* **YOUR TASK**:
Below are several entries. Transcribe exactly those lines that fall from the one with "pealkiri muudetakse ja" through the one with "- (9) Käesolevas", end lines included.

* **DATASET RECORDS**:
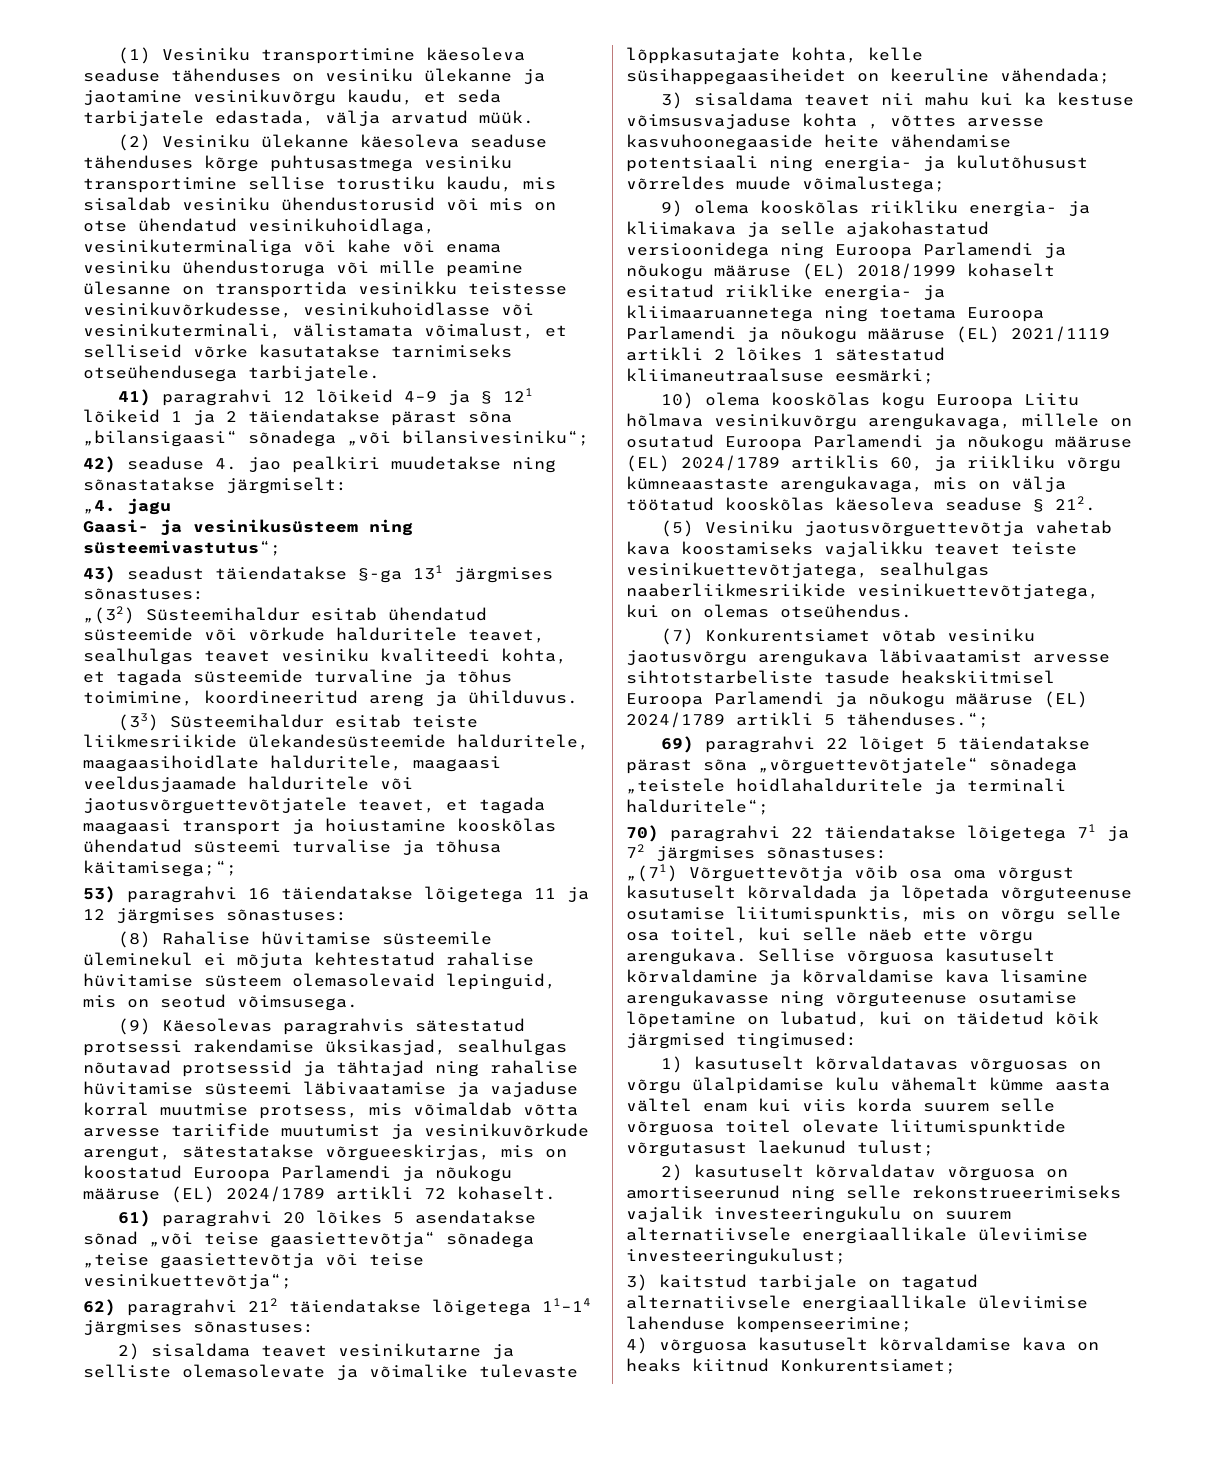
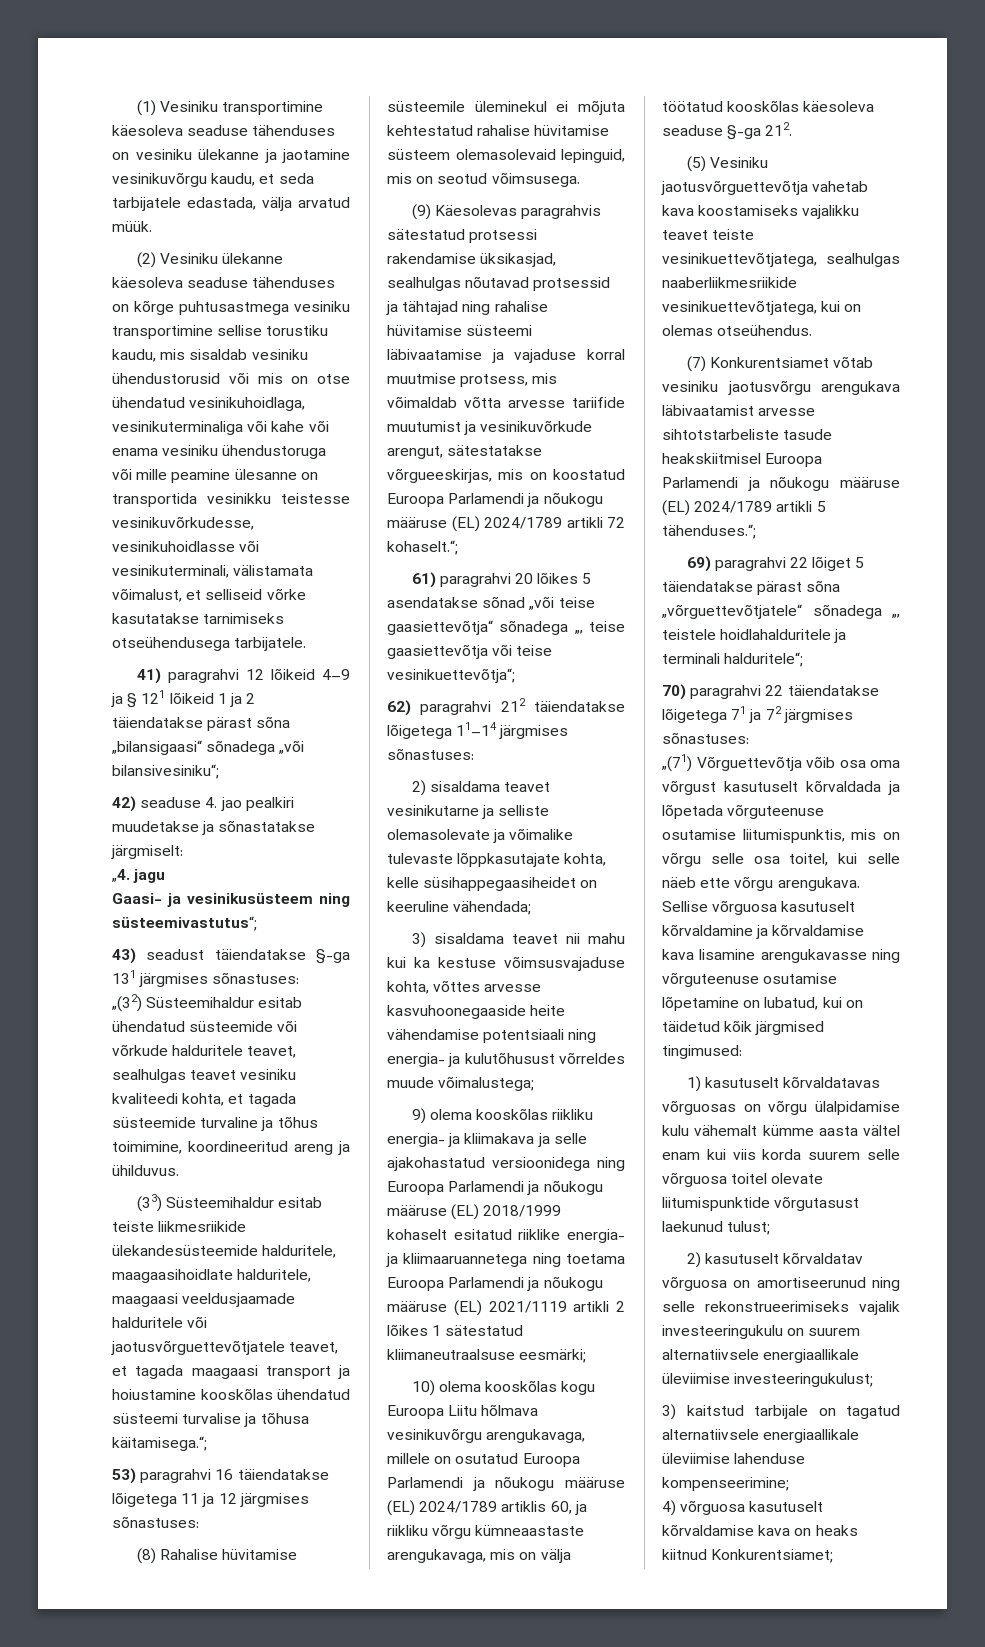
- (2) Vesiniku ülekanne käesoleva seaduse tähenduses kõrge puhtusastmega vesiniku transportimine sellise torustiku kaudu, mis sisaldab vesiniku ühendustorusid või mis on otse ühendatud vesinikuhoidlaga, vesinikuterminaliga või kahe või enama vesiniku ühendustoruga või mille peamine ülesanne on transportida vesinikku teistesse vesinikuvõrkudesse, vesinikuhoidlasse või vesinikuterminali, välistamata võimalust, et selliseid võrke kasutatakse tarnimiseks otseühendusega tarbijatele.
+ (2) Vesiniku ülekanne käesoleva seaduse tähenduses on kõrge puhtusastmega vesiniku transportimine sellise torustiku kaudu, mis sisaldab vesiniku ühendustorusid või mis on otse ühendatud vesinikuhoidlaga, vesinikuterminaliga või kahe või enama vesiniku ühendustoruga või mille peamine ülesanne on transportida vesinikku teistesse vesinikuvõrkudesse, vesinikuhoidlasse või vesinikuterminali, välistamata võimalust, et selliseid võrke kasutatakse tarnimiseks otseühendusega tarbijatele.
- 42) seaduse 4. jao pealkiri muudetakse ning sõnastatakse järgmiselt:
+ 42) seaduse 4. jao pealkiri muudetakse ja sõnastatakse järgmiselt:
- (33) Süsteemihaldur esitab teiste liikmesriikide ülekandesüsteemide halduritele, maagaasihoidlate halduritele, maagaasi veeldusjaamade halduritele või jaotusvõrguettevõtjatele teavet, et tagada maagaasi transport ja hoiustamine kooskõlas ühendatud süsteemi turvalise ja tõhusa käitamisega;“;
+ (33) Süsteemihaldur esitab teiste liikmesriikide ülekandesüsteemide halduritele, maagaasihoidlate halduritele, maagaasi veeldusjaamade halduritele või jaotusvõrguettevõtjatele teavet, et tagada maagaasi transport ja hoiustamine kooskõlas ühendatud süsteemi turvalise ja tõhusa käitamisega.“;
- (9) Käesolevas paragrahvis sätestatud protsessi rakendamise üksikasjad, sealhulgas nõutavad protsessid ja tähtajad ning rahalise hüvitamise süsteemi läbivaatamise ja vajaduse korral muutmise protsess, mis võimaldab võtta arvesse tariifide muutumist ja vesinikuvõrkude arengut, sätestatakse võrgueeskirjas, mis on koostatud Euroopa Parlamendi ja nõukogu määruse (EL) 2024/1789 artikli 72 kohaselt.
+ (9) Käesolevas paragrahvis sätestatud protsessi rakendamise üksikasjad, sealhulgas nõutavad protsessid ja tähtajad ning rahalise hüvitamise süsteemi läbivaatamise ja vajaduse korral muutmise protsess, mis võimaldab võtta arvesse tariifide muutumist ja vesinikuvõrkude arengut, sätestatakse võrgueeskirjas, mis on koostatud Euroopa Parlamendi ja nõukogu määruse (EL) 2024/1789 artikli 72 kohaselt.“;
- 61) paragrahvi 20 lõikes 5 asendatakse sõnad „või teise gaasiettevõtja“ sõnadega „teise gaasiettevõtja või teise vesinikuettevõtja“;
+ 61) paragrahvi 20 lõikes 5 asendatakse sõnad „või teise gaasiettevõtja“ sõnadega „, teise gaasiettevõtja või teise vesinikuettevõtja“;
- 3) sisaldama teavet nii mahu kui ka kestuse võimsusvajaduse kohta , võttes arvesse kasvuhoonegaaside heite vähendamise potentsiaali ning energia- ja kulutõhusust võrreldes muude võimalustega;
+ 3) sisaldama teavet nii mahu kui ka kestuse võimsusvajaduse kohta, võttes arvesse kasvuhoonegaaside heite vähendamise potentsiaali ning energia- ja kulutõhusust võrreldes muude võimalustega;
- 10) olema kooskõlas kogu Euroopa Liitu hõlmava vesinikuvõrgu arengukavaga, millele on osutatud Euroopa Parlamendi ja nõukogu määruse (EL) 2024/1789 artiklis 60, ja riikliku võrgu kümneaastaste arengukavaga, mis on välja töötatud kooskõlas käesoleva seaduse § 212.
+ 10) olema kooskõlas kogu Euroopa Liitu hõlmava vesinikuvõrgu arengukavaga, millele on osutatud Euroopa Parlamendi ja nõukogu määruse (EL) 2024/1789 artiklis 60, ja riikliku võrgu kümneaastaste arengukavaga, mis on välja töötatud kooskõlas käesoleva seaduse §-ga 212.
- 69) paragrahvi 22 lõiget 5 täiendatakse pärast sõna „võrguettevõtjatele“ sõnadega „teistele hoidlahalduritele ja terminali halduritele“;
+ 69) paragrahvi 22 lõiget 5 täiendatakse pärast sõna „võrguettevõtjatele“ sõnadega „, teistele hoidlahalduritele ja terminali halduritele“;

* **RESULT OF THIS EXERCISE**:
+ 42) seaduse 4. jao pealkiri muudetakse ja sõnastatakse järgmiselt:
- (33) Süsteemihaldur esitab teiste liikmesriikide ülekandesüsteemide halduritele, maagaasihoidlate halduritele, maagaasi veeldusjaamade halduritele või jaotusvõrguettevõtjatele teavet, et tagada maagaasi transport ja hoiustamine kooskõlas ühendatud süsteemi turvalise ja tõhusa käitamisega;“;
+ (33) Süsteemihaldur esitab teiste liikmesriikide ülekandesüsteemide halduritele, maagaasihoidlate halduritele, maagaasi veeldusjaamade halduritele või jaotusvõrguettevõtjatele teavet, et tagada maagaasi transport ja hoiustamine kooskõlas ühendatud süsteemi turvalise ja tõhusa käitamisega.“;
- (9) Käesolevas paragrahvis sätestatud protsessi rakendamise üksikasjad, sealhulgas nõutavad protsessid ja tähtajad ning rahalise hüvitamise süsteemi läbivaatamise ja vajaduse korral muutmise protsess, mis võimaldab võtta arvesse tariifide muutumist ja vesinikuvõrkude arengut, sätestatakse võrgueeskirjas, mis on koostatud Euroopa Parlamendi ja nõukogu määruse (EL) 2024/1789 artikli 72 kohaselt.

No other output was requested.